= Robert Mitford (colonial official) =

Robert Mitford (c.1782–1836) was a British colonial official in Bengal whose endowment created the Mitford Hospital.

== Early life ==

Mitford was born in about 1782 in England to the Mitford family of Northumberland.

== Career ==

Mitford joined the East India Company when he was 16 years old as a writer. He was placed in the Bengal Civil administration and served in Murshidabad, Kolkata, and Bihar.

On 9 September 1816, Mitford was appointed the tax collector of Dhaka District. He served for four years as the tax collector before applying for the position in the East India Company Judicial service. He was appointed second judge to the Dhaka Provincial Court of Appeal and Circuit in 1822. He served in the court till his retirement on 20 May 1828.

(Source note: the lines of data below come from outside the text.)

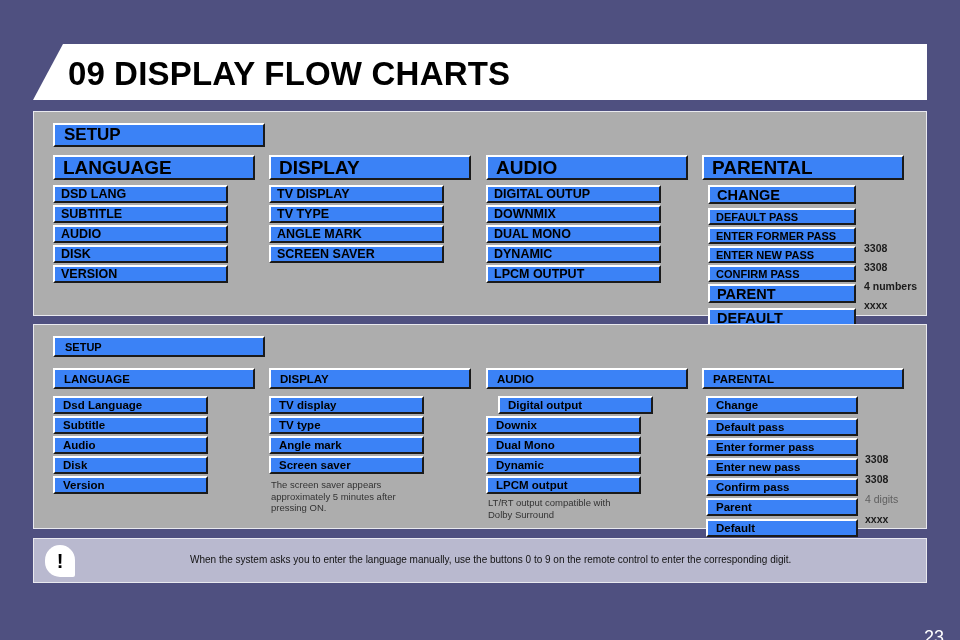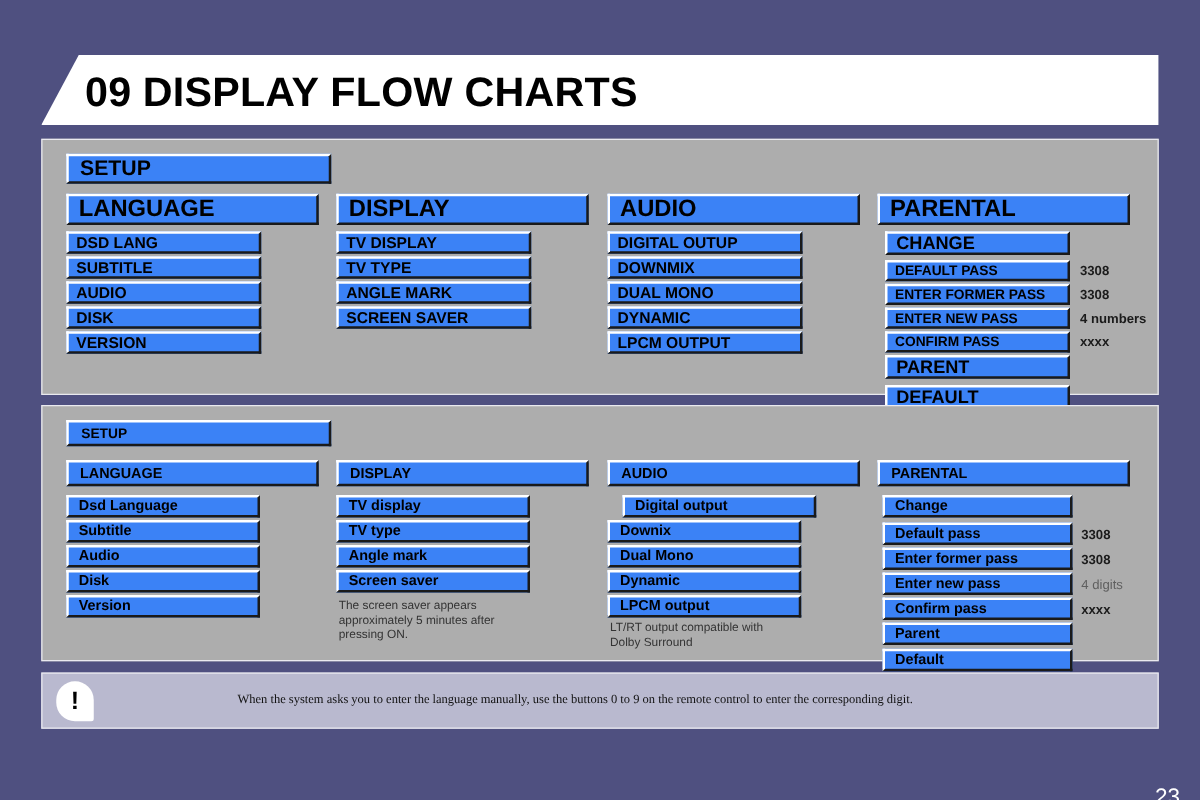--- a/index.html
+++ b/index.html
@@ -85,37 +85,38 @@
     white-space: nowrap;
     overflow: hidden;
     display: flex;
     align-items: center;
   }
   .btn span.lbl { display: block; }
 
   
   .u-root    { width: 212px; height: 24px; font-size: 17px; padding-left: 9px; }
   .u-head    { width: 202px; height: 25px; font-size: 19px; padding-left: 8px; }
-  .u-item    { width: 156px; height: 18px; font-size: 12.5px; padding-left: 6px; }
+  .u-item    { width: 175px; height: 18px; font-size: 12.5px; padding-left: 6px; }
   .u-pitem   { width: 148px; height: 17px; font-size: 11px;  padding-left: 6px; }
   .u-phead   { width: 148px; height: 19px; font-size: 14.5px; padding-left: 7px; }
 
   
   .l-root    { width: 212px; height: 21px; font-size: 11px; padding-left: 10px; }
   .l-head    { width: 202px; height: 21px; font-size: 11.5px; padding-left: 9px; }
   .l-item    { width: 155px; height: 18px; font-size: 11.5px; padding-left: 8px; }
   .l-pitem   { width: 152px; height: 18px; font-size: 11.5px; padding-left: 8px; }
 
   
   .val {
     position: absolute;
     font-size: 10.5px;
     font-weight: bold;
     color: #1b1b1b;
     white-space: nowrap;
+    margin-top: 31px;
   }
   .val.dim { color: #5f5f5f; font-weight: normal; }
 
   
   .note-text {
     position: absolute;
     font-size: 9.5px;
     line-height: 11.5px;
     color: #333333;
     width: 180px;
@@ -150,21 +151,20 @@
     line-height: 1;
   }
   #callout-text {
     position: absolute;
     left: 156px;
     top: 15px;
     width: 700px;
     font-size: 10px;
     color: #111111;
     white-space: nowrap;
-    font-family: Liberation Serif, serif;
   }
 
   
   #page-number {
     position: absolute;
     right: 16px;
     top: 627px;
     font-size: 18px;
     font-weight: normal;
     color: #ffffff;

Mitford returned to England in 1828. He bagan an affair with Marry Appoline, a French woman, while his marriage to Elizabeth deteriorated.

== Personal life ==
Mitford married Elizabeth Anne Pattle, daughter of Thomas Pattle and Sarah Pattle, in Murshidabad on 30 May 1804. Elizabeth died on 9 May 1859.

== Death and legacy ==

On 21 September 1836, Mitford died in Paris while on holiday. In his will he stated that after all obligations had been fulfilled the remainder of his estate was to be donated to the government of Bengal to benefit the native people. His wife, Elizabeth Anne Pattle, and his mistress, Marry Appoline, both challenged the will in court. The Chancery Division of the High Court of Justice upheld the will after some legal battle.

The endowment created the Mitford Bequest Fund with almost 18 thousand pounds. The Governor General of India, James Broun-Ramsay, 1st Marquess of Dalhousie, decided to use the fund to establish a hospital in Dhaka modeled after Western hospitals. This led to the creation of Mitford Hospital, opening in 1858. It became the most important medical institution in East Bengal and Assam during colonial rule.